::: Information given
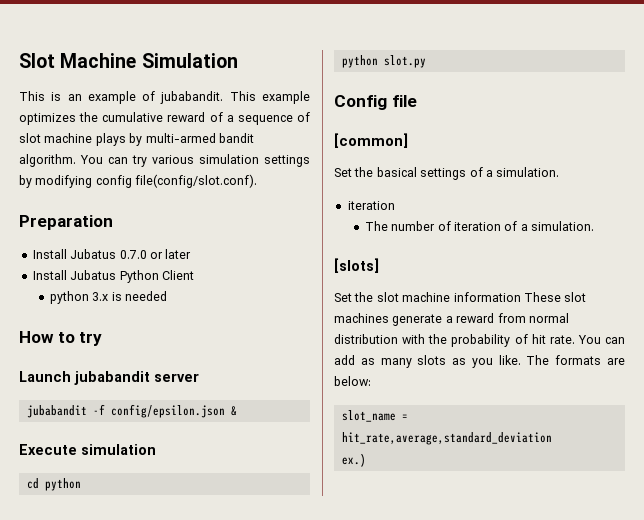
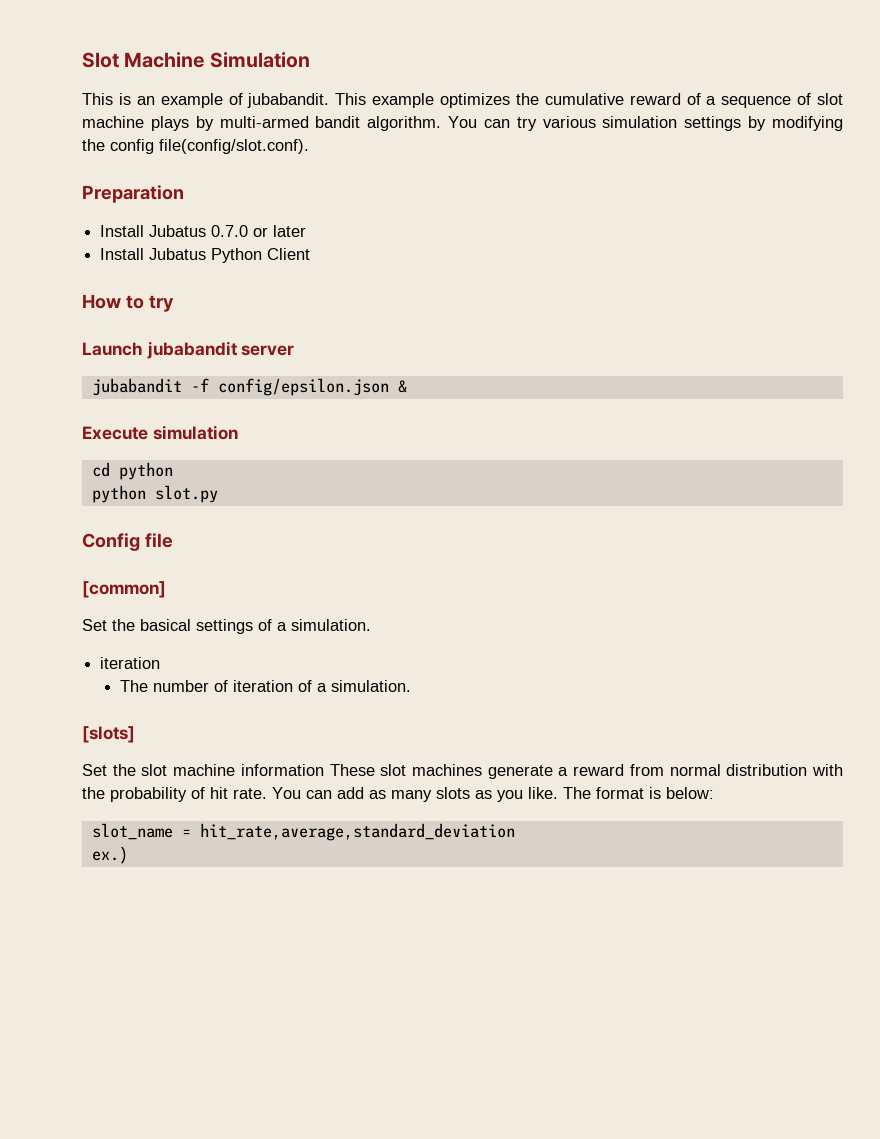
(93, 181) none -> [82,139,105,151] the
[49,291,168,304] // python 3.x is needed -> (311, 254) none
[555,355,625,365] formats are -> [596,787,661,799] format is

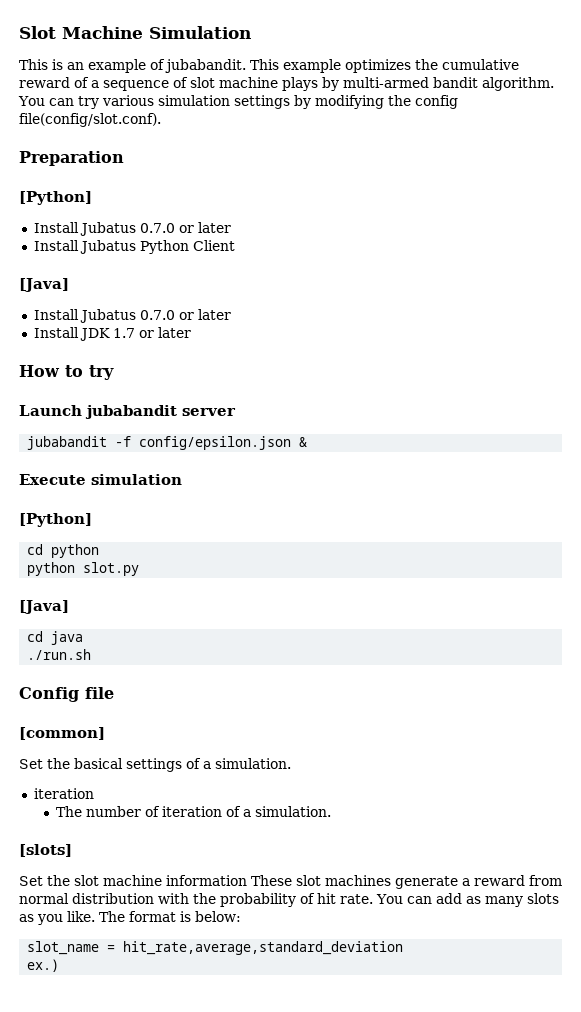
(184, 194) none -> [19,191,92,205] // [Python]
(311, 254) none -> [19,278,69,292] [33,309,231,323] [33,327,191,341] // [Java] // Install Jubatus 0.7.0 or later // Install JDK 1.7 or later
(238, 432) none -> [19,513,92,527] // [Python]
(218, 494) none -> [19,600,69,614] [27,631,84,645] [27,649,92,660] // [Java] // cd java // ./run.sh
::::::
Requirement: Some of the data mentions "Java". Copy every line where it does.

Written answer:
(311, 254) none -> [19,278,69,292] [33,309,231,323] [33,327,191,341] // [Java] // Install Jubatus 0.7.0 or later // Install JDK 1.7 or later
(218, 494) none -> [19,600,69,614] [27,631,84,645] [27,649,92,660] // [Java] // cd java // ./run.sh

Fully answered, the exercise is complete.